═════ Data section

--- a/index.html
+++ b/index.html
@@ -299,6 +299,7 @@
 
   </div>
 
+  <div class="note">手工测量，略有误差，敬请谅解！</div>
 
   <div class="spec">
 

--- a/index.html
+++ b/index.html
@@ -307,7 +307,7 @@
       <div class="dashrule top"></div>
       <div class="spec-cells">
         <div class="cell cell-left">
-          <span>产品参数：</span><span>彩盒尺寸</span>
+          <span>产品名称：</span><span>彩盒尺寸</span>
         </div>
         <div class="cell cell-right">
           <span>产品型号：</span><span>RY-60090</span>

══════════
═════ Data section

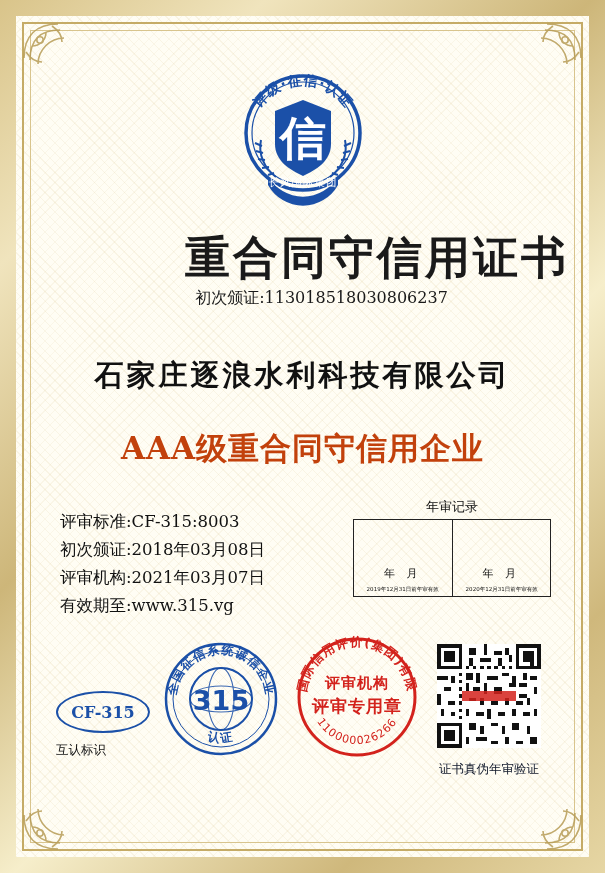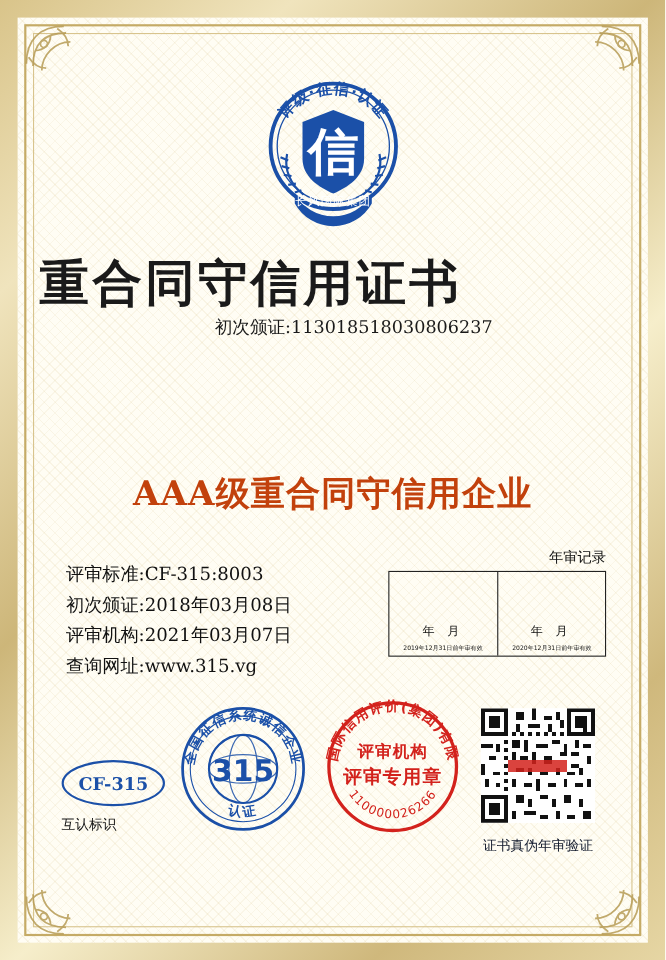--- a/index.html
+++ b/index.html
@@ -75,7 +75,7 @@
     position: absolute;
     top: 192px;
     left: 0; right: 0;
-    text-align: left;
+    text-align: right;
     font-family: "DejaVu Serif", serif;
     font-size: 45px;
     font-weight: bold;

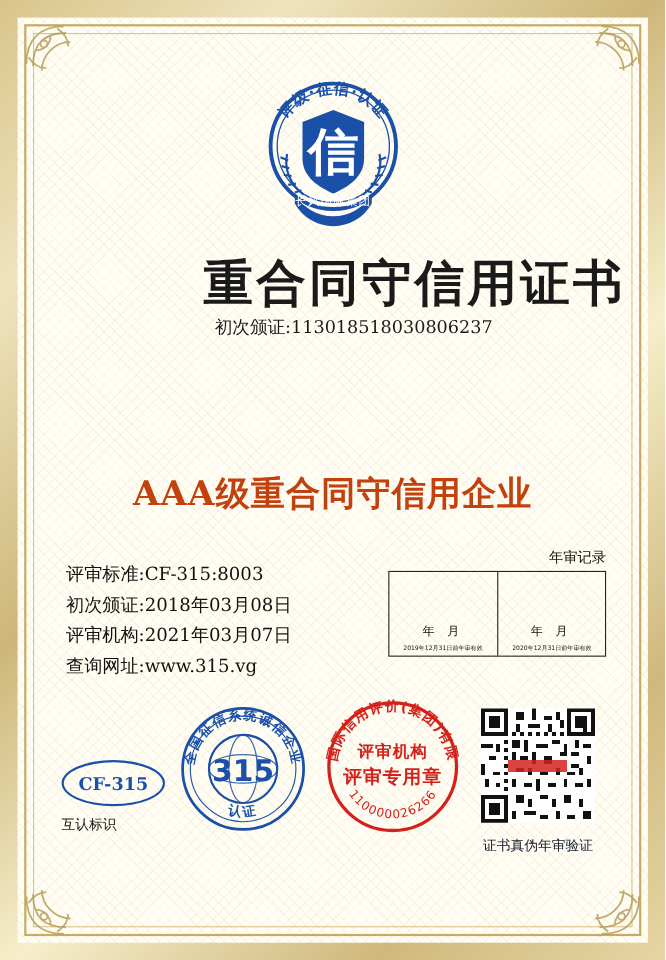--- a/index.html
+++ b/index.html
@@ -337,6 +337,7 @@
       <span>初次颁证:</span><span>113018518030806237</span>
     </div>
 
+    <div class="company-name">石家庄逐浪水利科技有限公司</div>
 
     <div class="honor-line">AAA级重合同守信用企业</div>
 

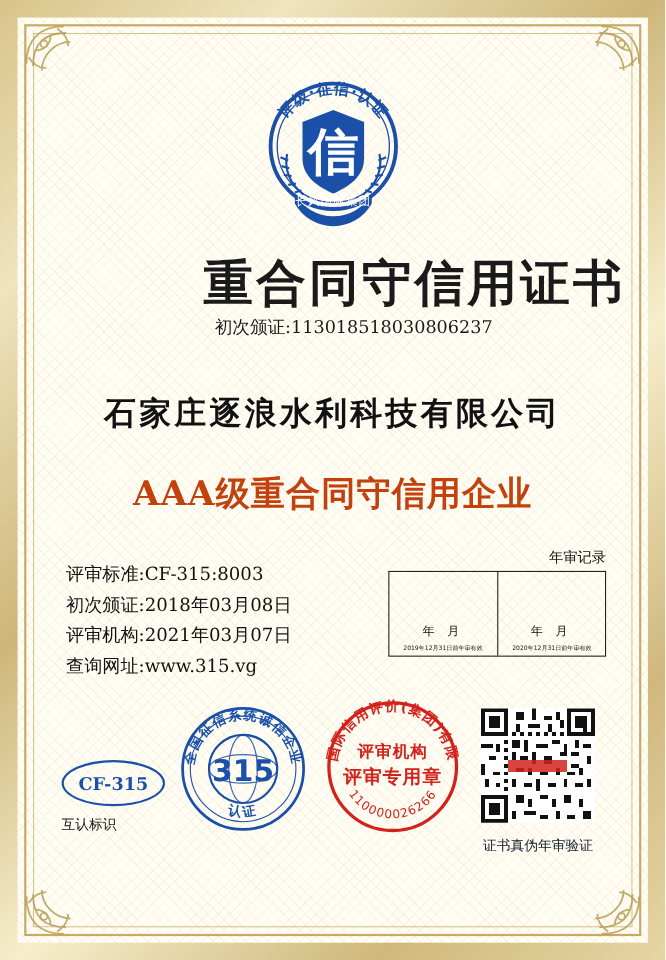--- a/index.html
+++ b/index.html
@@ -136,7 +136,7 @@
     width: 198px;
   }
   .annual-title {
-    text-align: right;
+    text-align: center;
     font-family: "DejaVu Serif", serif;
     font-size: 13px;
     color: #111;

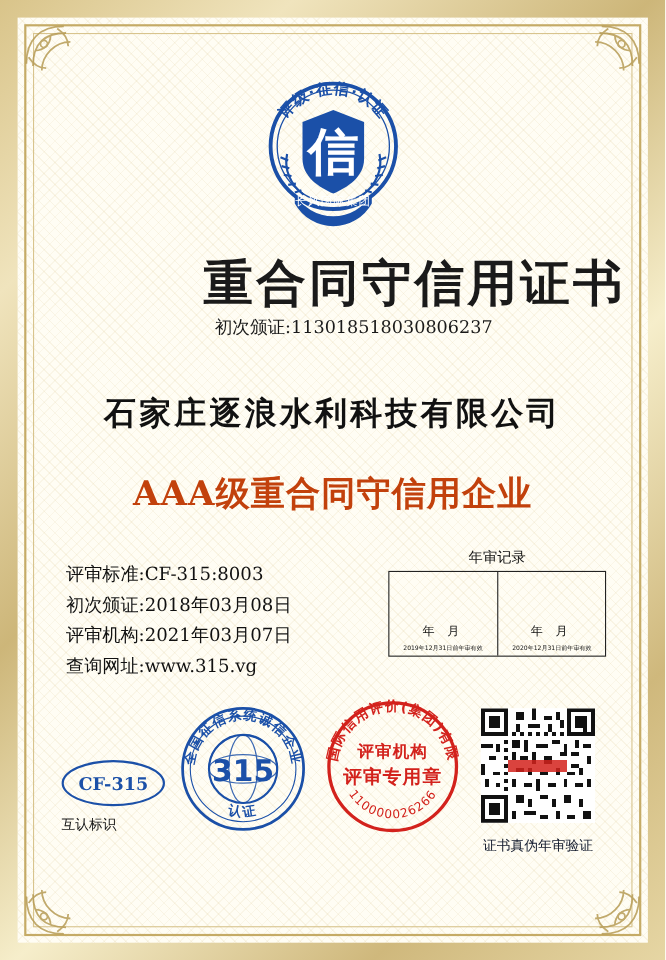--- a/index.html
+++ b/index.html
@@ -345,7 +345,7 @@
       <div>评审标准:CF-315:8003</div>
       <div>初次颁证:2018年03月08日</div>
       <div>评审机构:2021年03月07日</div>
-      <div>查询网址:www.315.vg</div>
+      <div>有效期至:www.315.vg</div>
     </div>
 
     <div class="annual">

══════════
═════ Data section

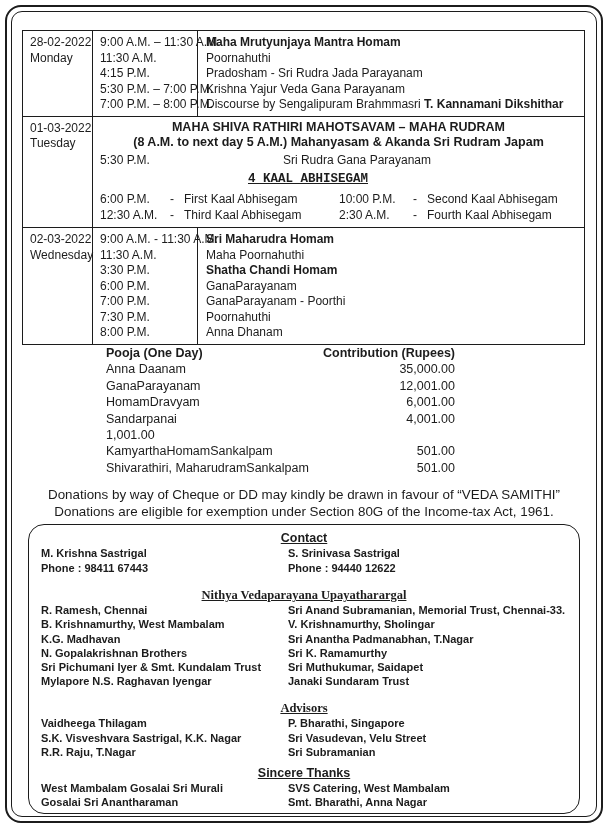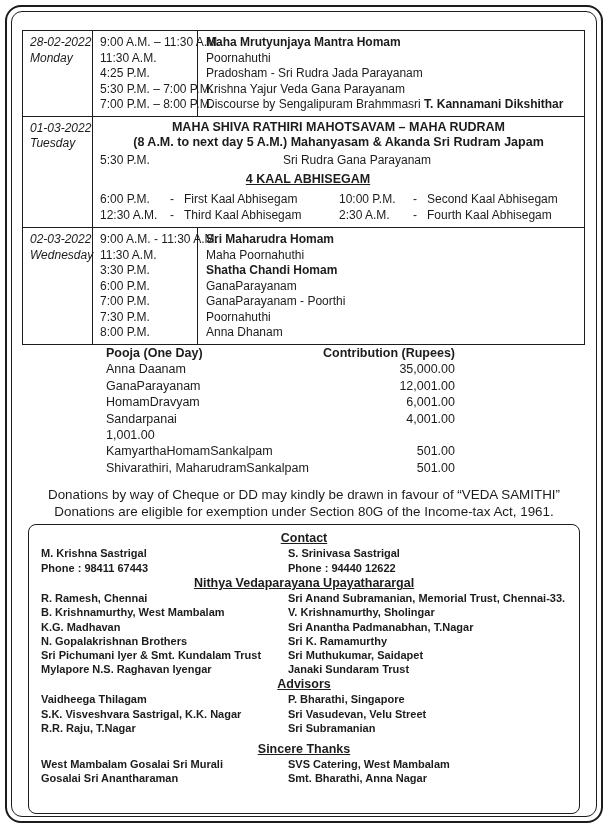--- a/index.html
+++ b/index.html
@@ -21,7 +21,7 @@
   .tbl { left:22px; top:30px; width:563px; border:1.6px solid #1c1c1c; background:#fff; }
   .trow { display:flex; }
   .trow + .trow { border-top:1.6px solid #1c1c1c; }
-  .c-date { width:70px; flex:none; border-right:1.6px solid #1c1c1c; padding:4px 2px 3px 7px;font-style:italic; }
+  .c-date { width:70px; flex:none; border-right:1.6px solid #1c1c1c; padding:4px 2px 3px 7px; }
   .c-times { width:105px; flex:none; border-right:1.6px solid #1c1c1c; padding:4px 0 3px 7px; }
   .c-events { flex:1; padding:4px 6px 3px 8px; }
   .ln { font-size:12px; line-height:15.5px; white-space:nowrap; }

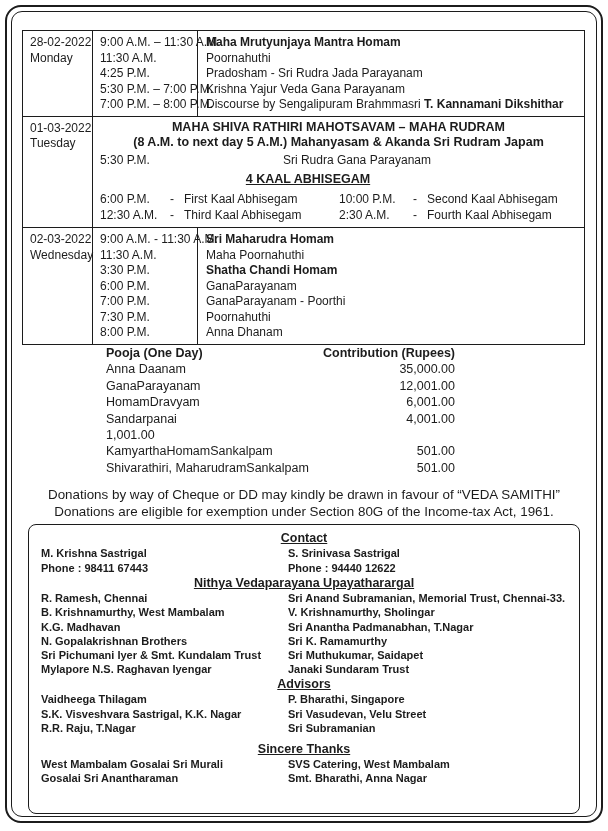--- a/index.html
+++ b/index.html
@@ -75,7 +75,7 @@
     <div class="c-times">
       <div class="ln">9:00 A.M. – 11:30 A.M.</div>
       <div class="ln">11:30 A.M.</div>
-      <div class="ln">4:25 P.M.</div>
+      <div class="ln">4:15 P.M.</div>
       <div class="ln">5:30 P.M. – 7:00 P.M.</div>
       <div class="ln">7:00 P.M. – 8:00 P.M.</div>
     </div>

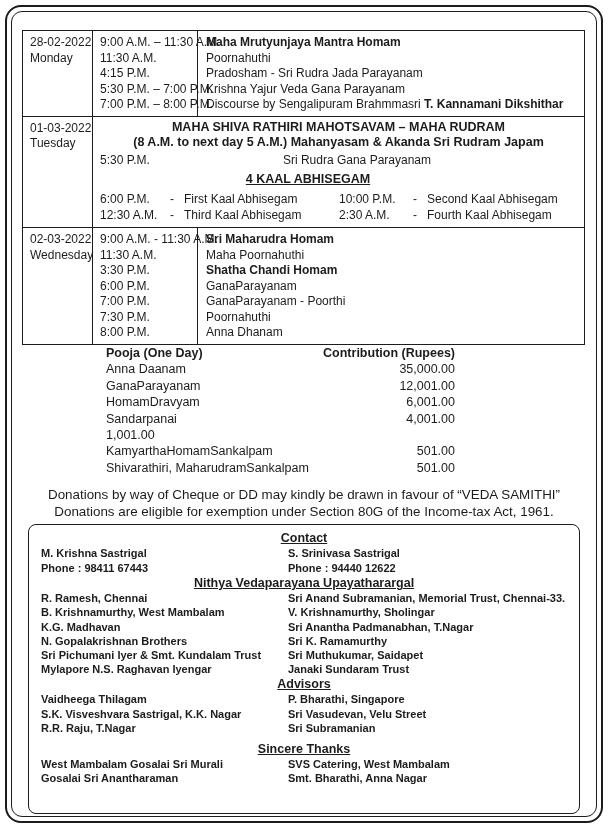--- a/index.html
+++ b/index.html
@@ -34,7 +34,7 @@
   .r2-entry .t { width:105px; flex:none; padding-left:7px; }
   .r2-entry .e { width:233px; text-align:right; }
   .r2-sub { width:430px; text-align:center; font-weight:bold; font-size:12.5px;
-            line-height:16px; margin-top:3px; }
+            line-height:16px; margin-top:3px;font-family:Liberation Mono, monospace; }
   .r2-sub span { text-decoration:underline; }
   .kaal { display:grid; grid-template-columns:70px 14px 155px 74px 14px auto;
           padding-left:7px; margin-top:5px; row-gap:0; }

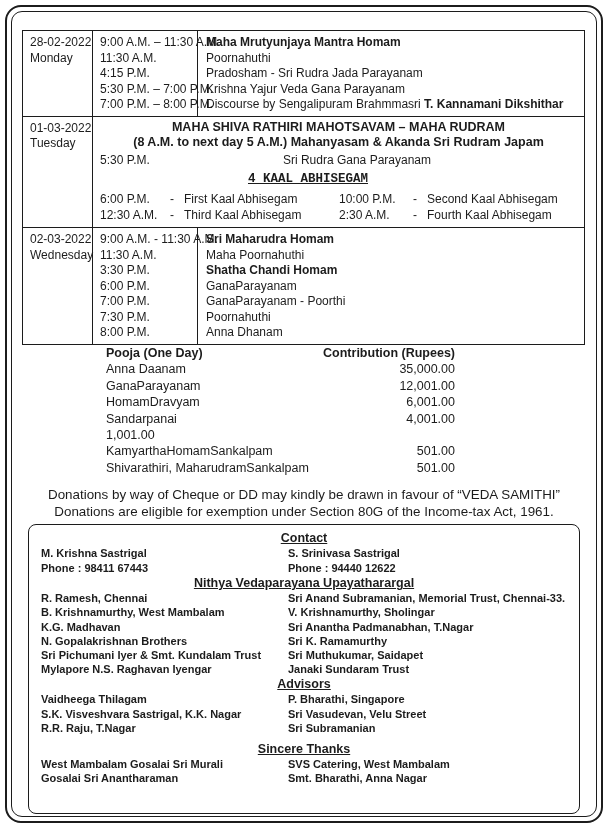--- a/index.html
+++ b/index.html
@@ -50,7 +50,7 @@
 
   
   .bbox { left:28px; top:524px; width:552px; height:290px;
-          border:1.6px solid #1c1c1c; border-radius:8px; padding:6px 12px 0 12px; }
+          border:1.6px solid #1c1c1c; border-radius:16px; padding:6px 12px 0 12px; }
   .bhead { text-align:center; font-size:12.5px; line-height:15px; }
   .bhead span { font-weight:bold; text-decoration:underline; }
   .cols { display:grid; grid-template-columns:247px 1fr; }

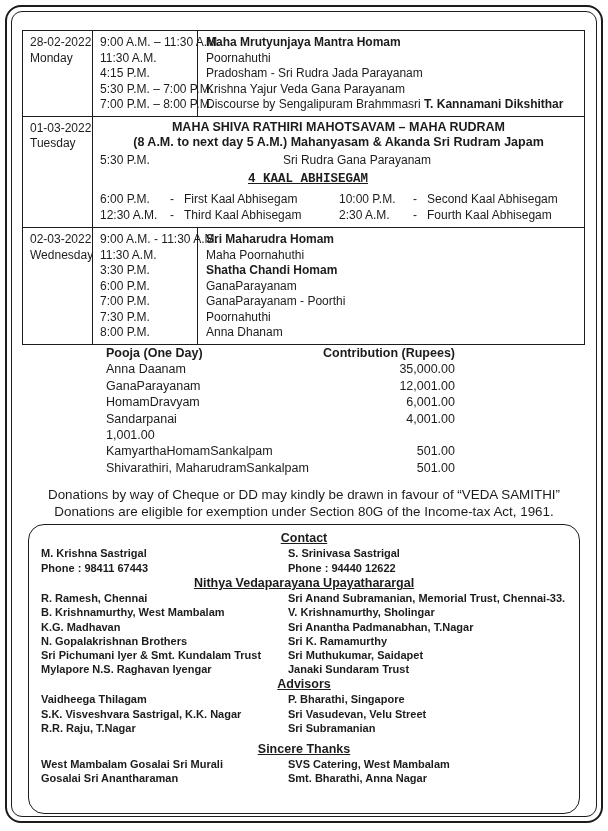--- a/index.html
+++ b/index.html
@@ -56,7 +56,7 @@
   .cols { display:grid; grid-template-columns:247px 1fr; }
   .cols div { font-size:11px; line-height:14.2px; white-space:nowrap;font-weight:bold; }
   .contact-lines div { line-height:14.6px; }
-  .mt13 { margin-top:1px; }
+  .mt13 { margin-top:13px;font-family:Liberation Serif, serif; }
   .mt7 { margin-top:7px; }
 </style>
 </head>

══════════

**The task:**
Using the data above, count the lines that include "彩盒尺寸" and write the number alone.

**Exercise result:**
2